Exercise data |
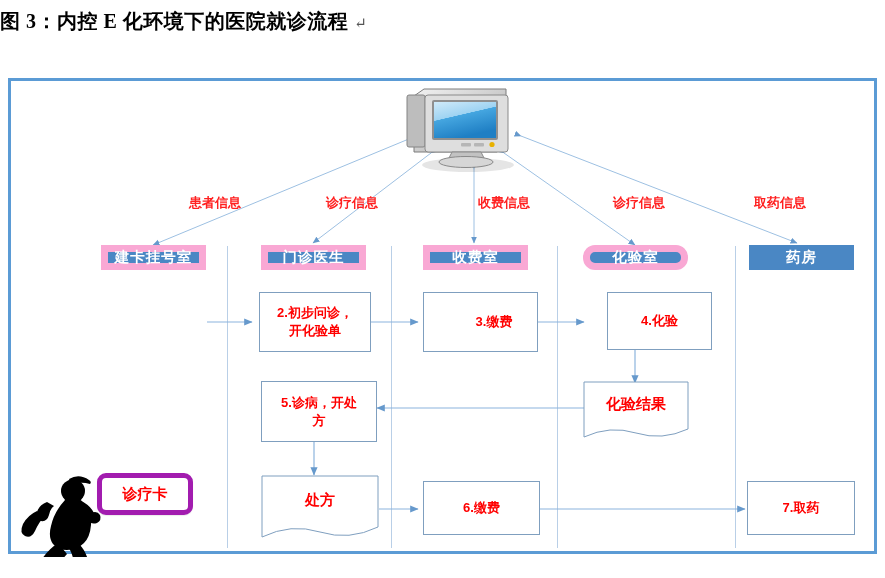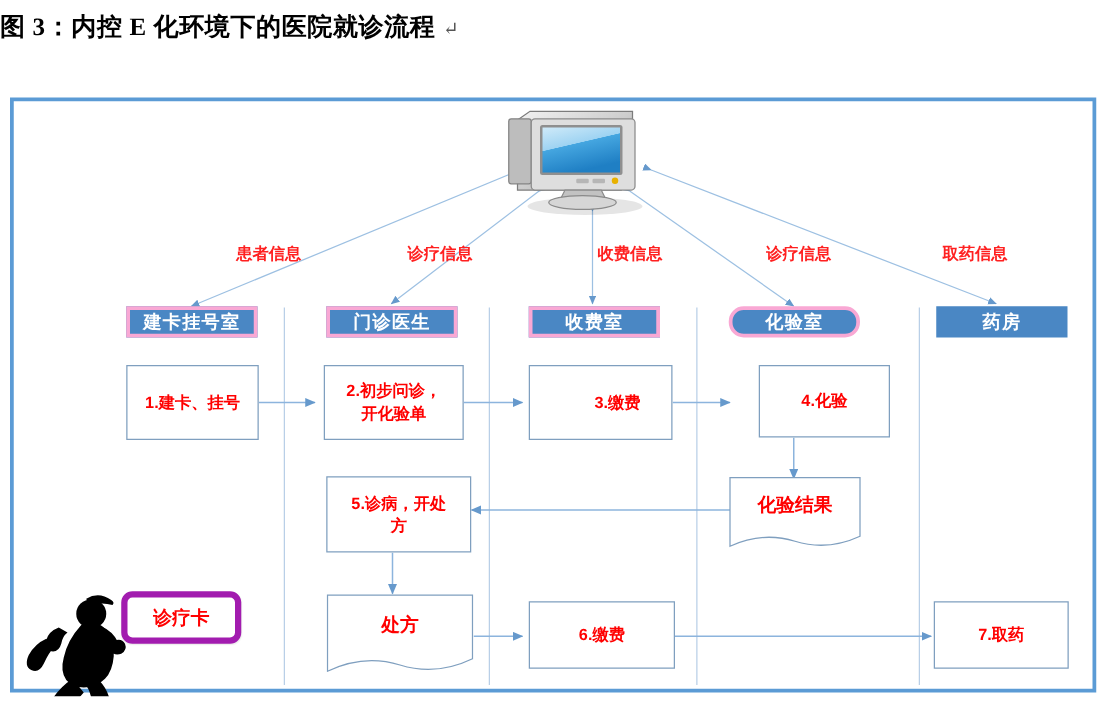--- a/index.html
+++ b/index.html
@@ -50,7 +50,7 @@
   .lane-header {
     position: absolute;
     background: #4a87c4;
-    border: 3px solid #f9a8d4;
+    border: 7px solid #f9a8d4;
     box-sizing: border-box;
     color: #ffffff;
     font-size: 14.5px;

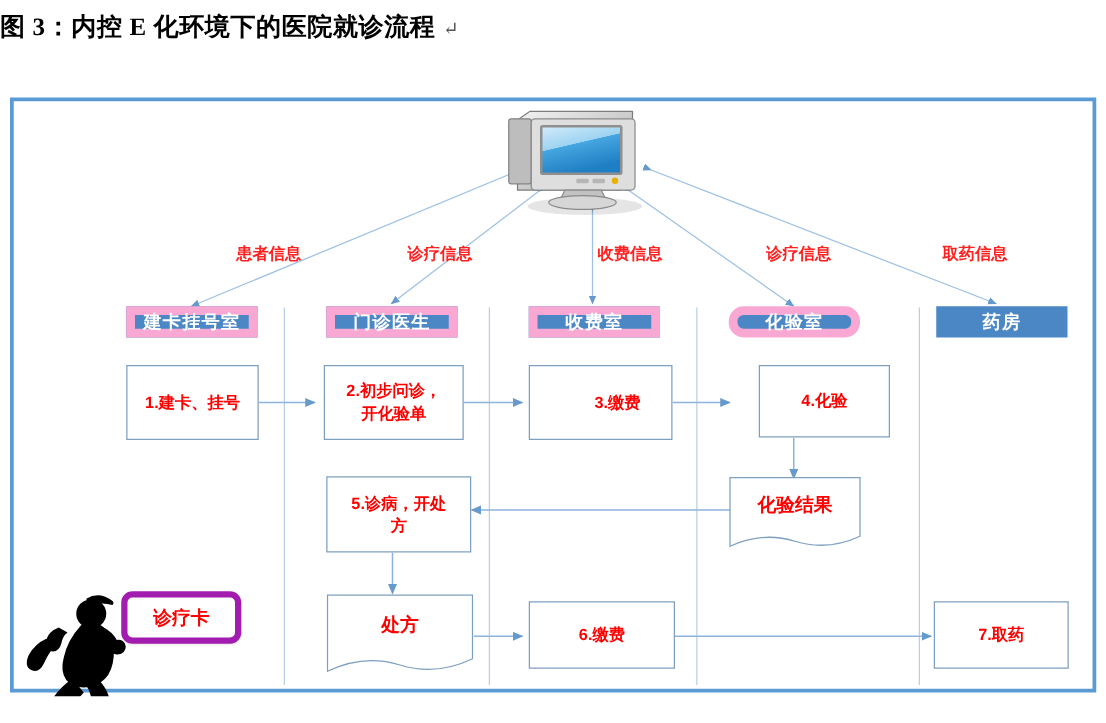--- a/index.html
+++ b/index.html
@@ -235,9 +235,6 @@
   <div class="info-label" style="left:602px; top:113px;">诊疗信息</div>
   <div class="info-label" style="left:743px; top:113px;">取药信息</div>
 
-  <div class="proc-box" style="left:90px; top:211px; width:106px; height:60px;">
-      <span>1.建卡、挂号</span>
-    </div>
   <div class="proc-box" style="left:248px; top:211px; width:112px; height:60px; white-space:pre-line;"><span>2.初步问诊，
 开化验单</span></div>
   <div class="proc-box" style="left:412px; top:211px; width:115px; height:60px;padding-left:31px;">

Exercise objective | Extract the run of lines beginning with the line that holds "font-size: 14.5px;" and ending at the last line of the data, inclusive. Exclude any pictures from the copy.

Answer box |
     font-size: 14.5px;

--- a/index.html
+++ b/index.html
@@ -235,9 +235,6 @@
   <div class="info-label" style="left:602px; top:113px;">诊疗信息</div>
   <div class="info-label" style="left:743px; top:113px;">取药信息</div>
 
-  <div class="proc-box" style="left:90px; top:211px; width:106px; height:60px;">
-      <span>1.建卡、挂号</span>
-    </div>
   <div class="proc-box" style="left:248px; top:211px; width:112px; height:60px; white-space:pre-line;"><span>2.初步问诊，
 开化验单</span></div>
   <div class="proc-box" style="left:412px; top:211px; width:115px; height:60px;padding-left:31px;">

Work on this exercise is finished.